[DATA TO USE]

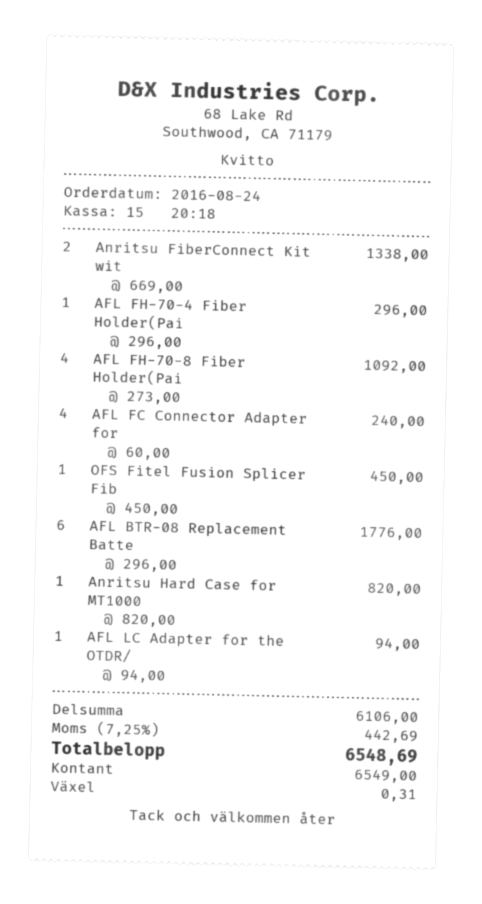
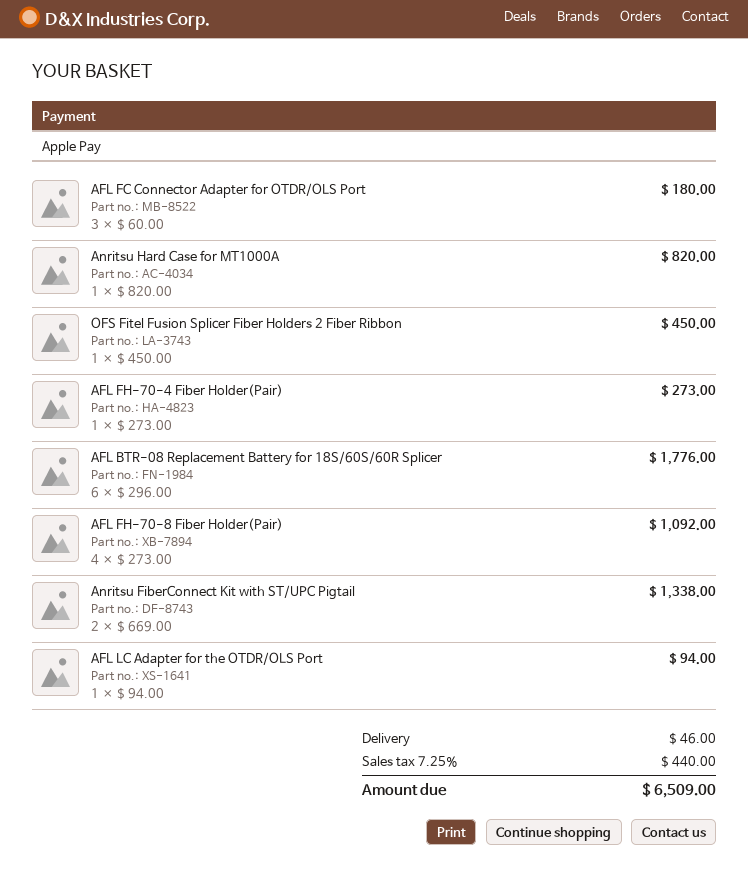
payment method: cash -> Apple Pay
AFL FH-70-4 Fiber Holder(Pai: 1 x 296.00 = 296.00 -> 1 x 273.00 = 273.00
AFL FC Connector Adapter for: 4 x 60.00 = 240.00 -> 3 x 60.00 = 180.00
shipping: none -> 46.00
tax: 7.25% = 442.69 -> 7.25% = 440.00
total: 6548.69 -> 6509.00

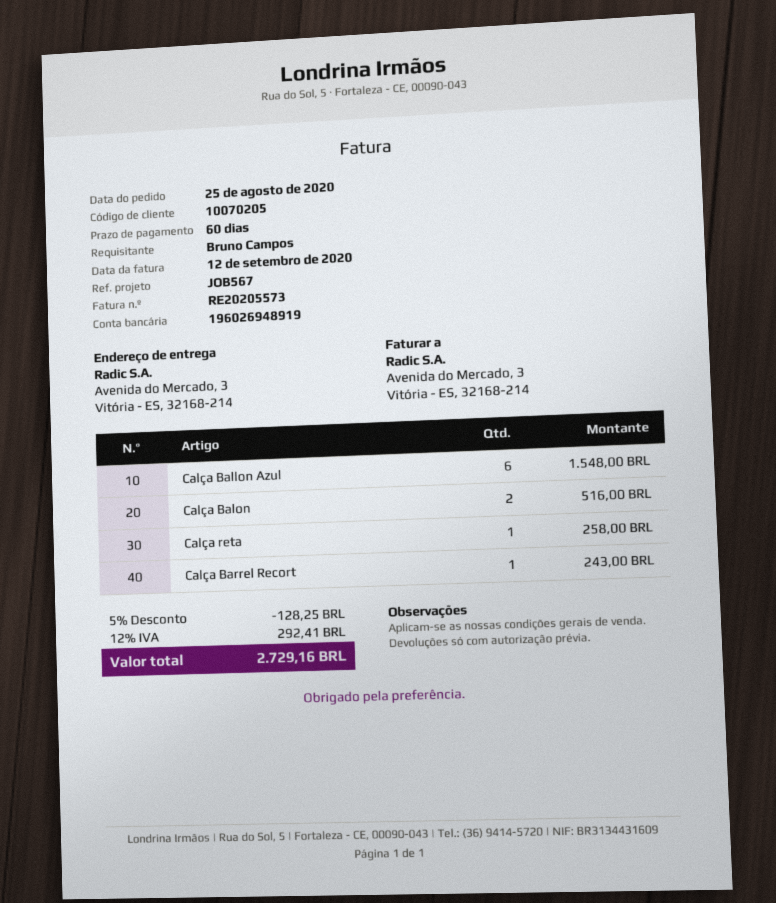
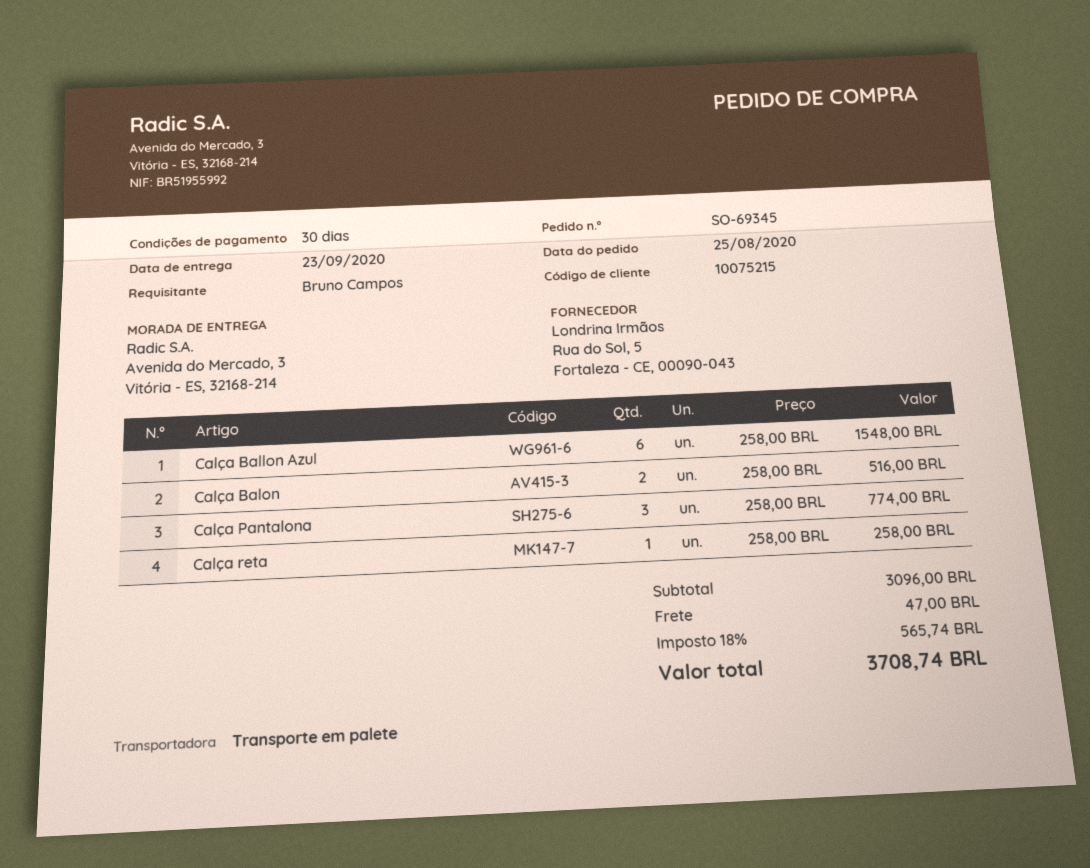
payment terms: 60 days -> 30 days
customer number: 10070205 -> 10075215
Calça Barrel Recort: 1 for 243.00 -> none
Calça Pantalona: none -> 3 for 774.00
discount: 5% = 128.25 -> none
shipping: none -> 47.00
tax: 12% = 292.41 -> 18% = 565.74
total: 2729.16 -> 3708.74

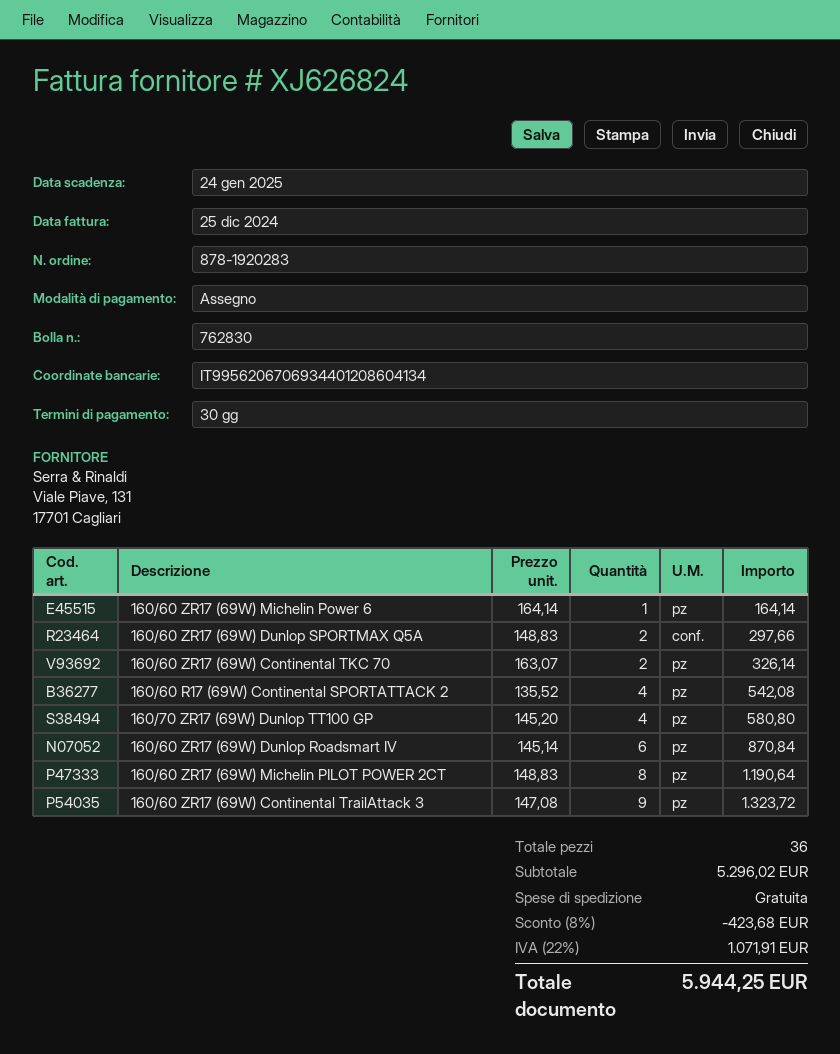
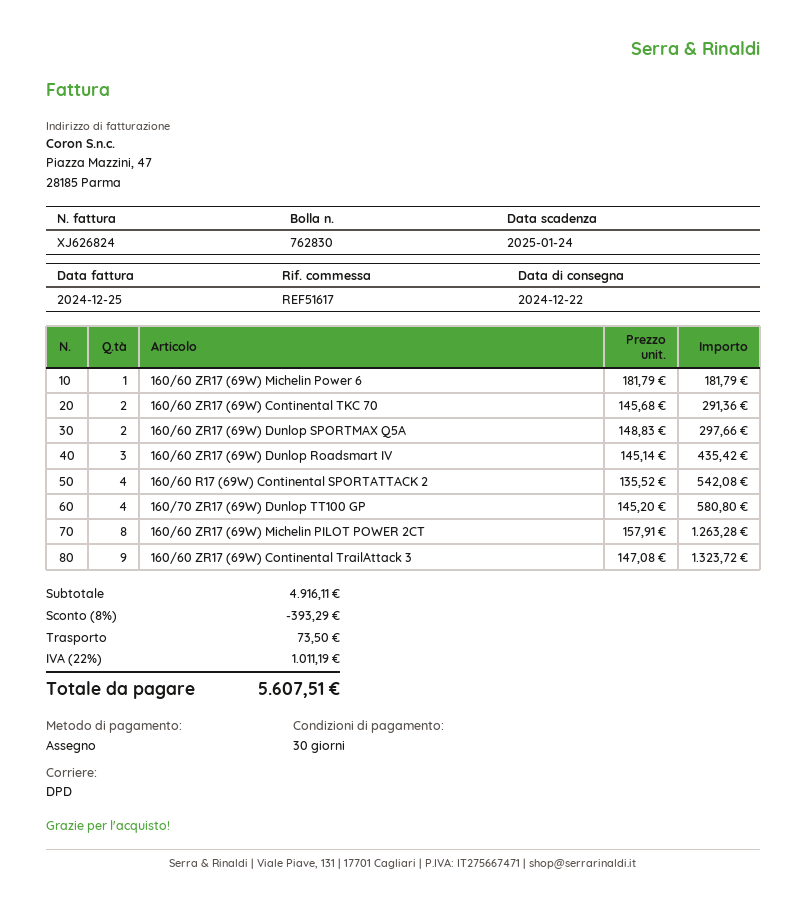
160/60 ZR17 (69W) Michelin Power 6: 1 x 164.14 = 164.14 -> 1 x 181.79 = 181.79
160/60 ZR17 (69W) Continental TKC 70: 2 x 163.07 = 326.14 -> 2 x 145.68 = 291.36
160/60 ZR17 (69W) Dunlop Roadsmart IV: 6 x 145.14 = 870.84 -> 3 x 145.14 = 435.42
160/60 ZR17 (69W) Michelin PILOT POWER 2CT: 8 x 148.83 = 1190.64 -> 8 x 157.91 = 1263.28
subtotal: 5296.02 -> 4916.11
discount: 8% = 423.68 -> 8% = 393.29
shipping: 0.00 -> 73.50
tax: 22% = 1071.91 -> 22% = 1011.19
total: 5944.25 -> 5607.51

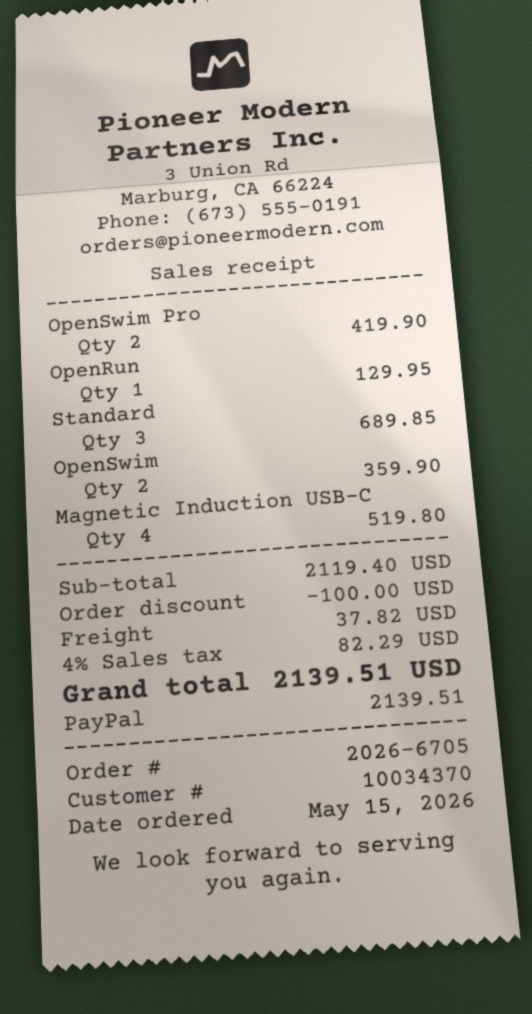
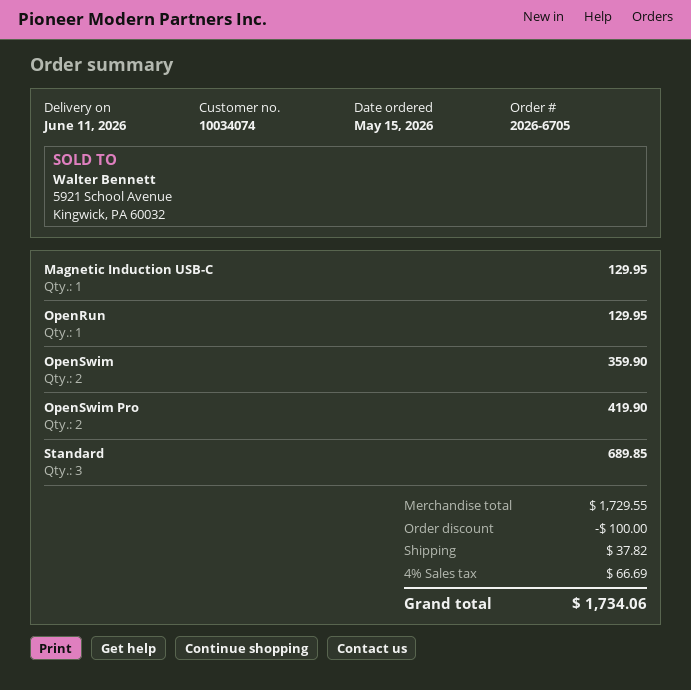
customer number: 10034370 -> 10034074
Magnetic Induction USB-C: 4 for 519.80 -> 1 for 129.95
subtotal: 2119.40 -> 1729.55
tax: 4% = 82.29 -> 4% = 66.69
total: 2139.51 -> 1734.06

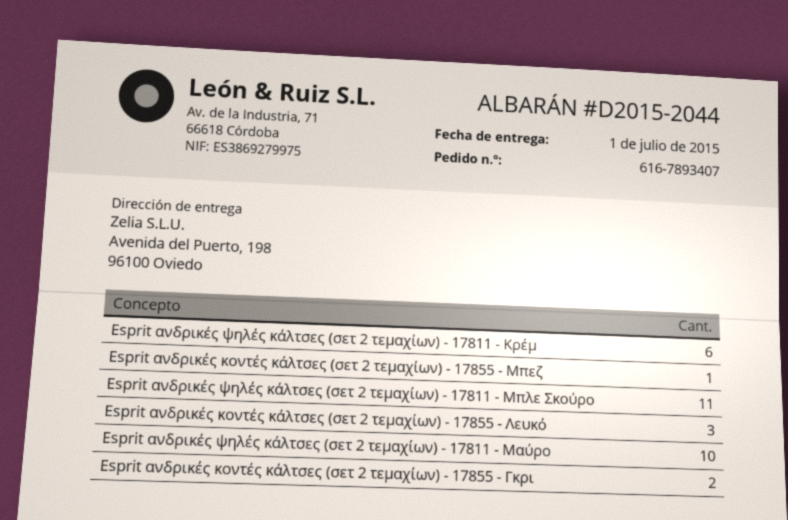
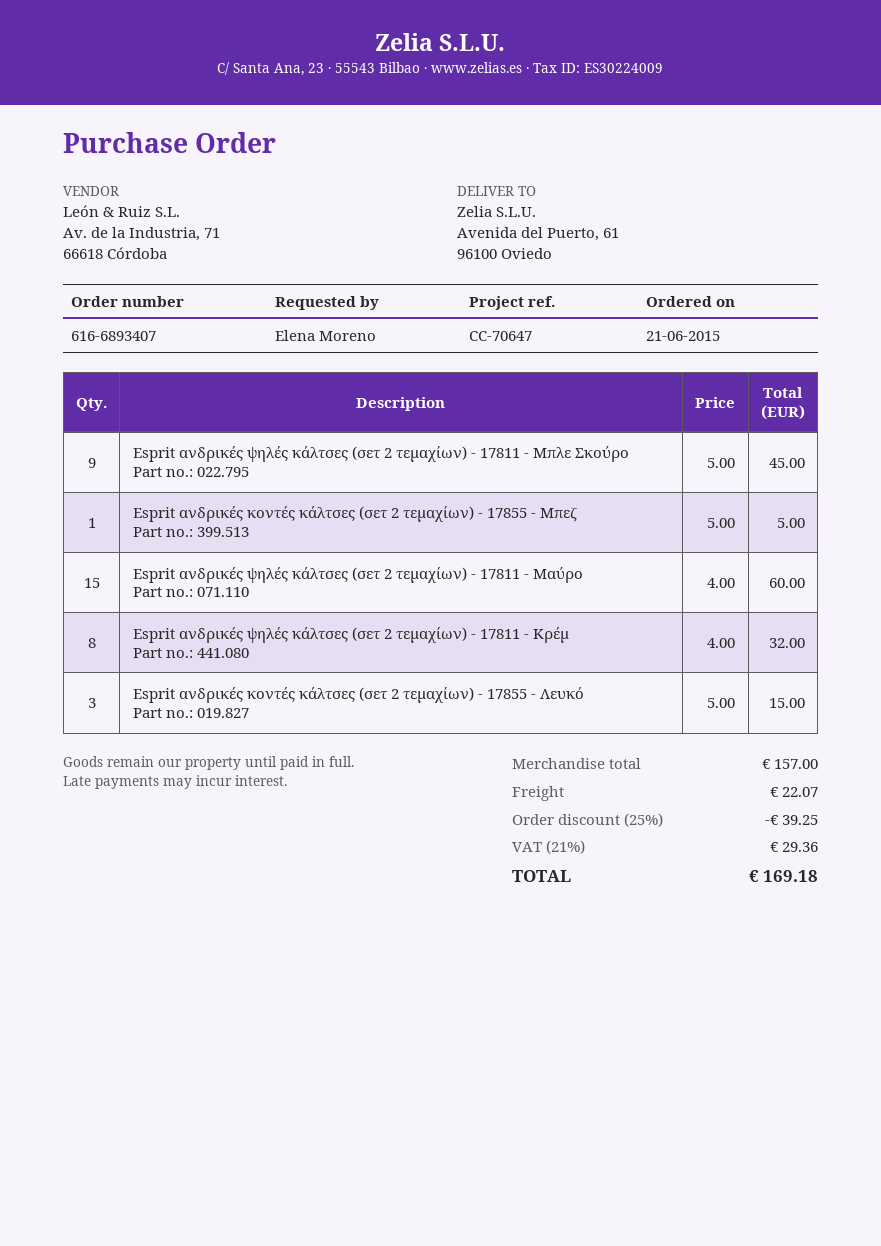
order number: 616-7893407 -> 616-6893407
ship to: Avenida del Puerto, 198, 96100 Oviedo -> Avenida del Puerto, 61, 96100 Oviedo
Esprit ανδρικές ψηλές κάλτσες (σετ 2 τεμαχίων) - 17811 - Κρέμ: 6 -> 8
Esprit ανδρικές ψηλές κάλτσες (σετ 2 τεμαχίων) - 17811 - Μπλε Σκούρο: 11 -> 9
Esprit ανδρικές ψηλές κάλτσες (σετ 2 τεμαχίων) - 17811 - Μαύρο: 10 -> 15
Esprit ανδρικές κοντές κάλτσες (σετ 2 τεμαχίων) - 17855 - Γκρι: 2 -> none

[/DATA TO USE]

WHAT IS REQUIRED -> The records must appear again word for word, though none of their pictures should.

TASK SOLUTION ->
payment method: cash -> Apple Pay
AFL FH-70-4 Fiber Holder(Pai: 1 x 296.00 = 296.00 -> 1 x 273.00 = 273.00
AFL FC Connector Adapter for: 4 x 60.00 = 240.00 -> 3 x 60.00 = 180.00
shipping: none -> 46.00
tax: 7.25% = 442.69 -> 7.25% = 440.00
total: 6548.69 -> 6509.00

payment terms: 60 days -> 30 days
customer number: 10070205 -> 10075215
Calça Barrel Recort: 1 for 243.00 -> none
Calça Pantalona: none -> 3 for 774.00
discount: 5% = 128.25 -> none
shipping: none -> 47.00
tax: 12% = 292.41 -> 18% = 565.74
total: 2729.16 -> 3708.74

160/60 ZR17 (69W) Michelin Power 6: 1 x 164.14 = 164.14 -> 1 x 181.79 = 181.79
160/60 ZR17 (69W) Continental TKC 70: 2 x 163.07 = 326.14 -> 2 x 145.68 = 291.36
160/60 ZR17 (69W) Dunlop Roadsmart IV: 6 x 145.14 = 870.84 -> 3 x 145.14 = 435.42
160/60 ZR17 (69W) Michelin PILOT POWER 2CT: 8 x 148.83 = 1190.64 -> 8 x 157.91 = 1263.28
subtotal: 5296.02 -> 4916.11
discount: 8% = 423.68 -> 8% = 393.29
shipping: 0.00 -> 73.50
tax: 22% = 1071.91 -> 22% = 1011.19
total: 5944.25 -> 5607.51

customer number: 10034370 -> 10034074
Magnetic Induction USB-C: 4 for 519.80 -> 1 for 129.95
subtotal: 2119.40 -> 1729.55
tax: 4% = 82.29 -> 4% = 66.69
total: 2139.51 -> 1734.06

order number: 616-7893407 -> 616-6893407
ship to: Avenida del Puerto, 198, 96100 Oviedo -> Avenida del Puerto, 61, 96100 Oviedo
Esprit ανδρικές ψηλές κάλτσες (σετ 2 τεμαχίων) - 17811 - Κρέμ: 6 -> 8
Esprit ανδρικές ψηλές κάλτσες (σετ 2 τεμαχίων) - 17811 - Μπλε Σκούρο: 11 -> 9
Esprit ανδρικές ψηλές κάλτσες (σετ 2 τεμαχίων) - 17811 - Μαύρο: 10 -> 15
Esprit ανδρικές κοντές κάλτσες (σετ 2 τεμαχίων) - 17855 - Γκρι: 2 -> none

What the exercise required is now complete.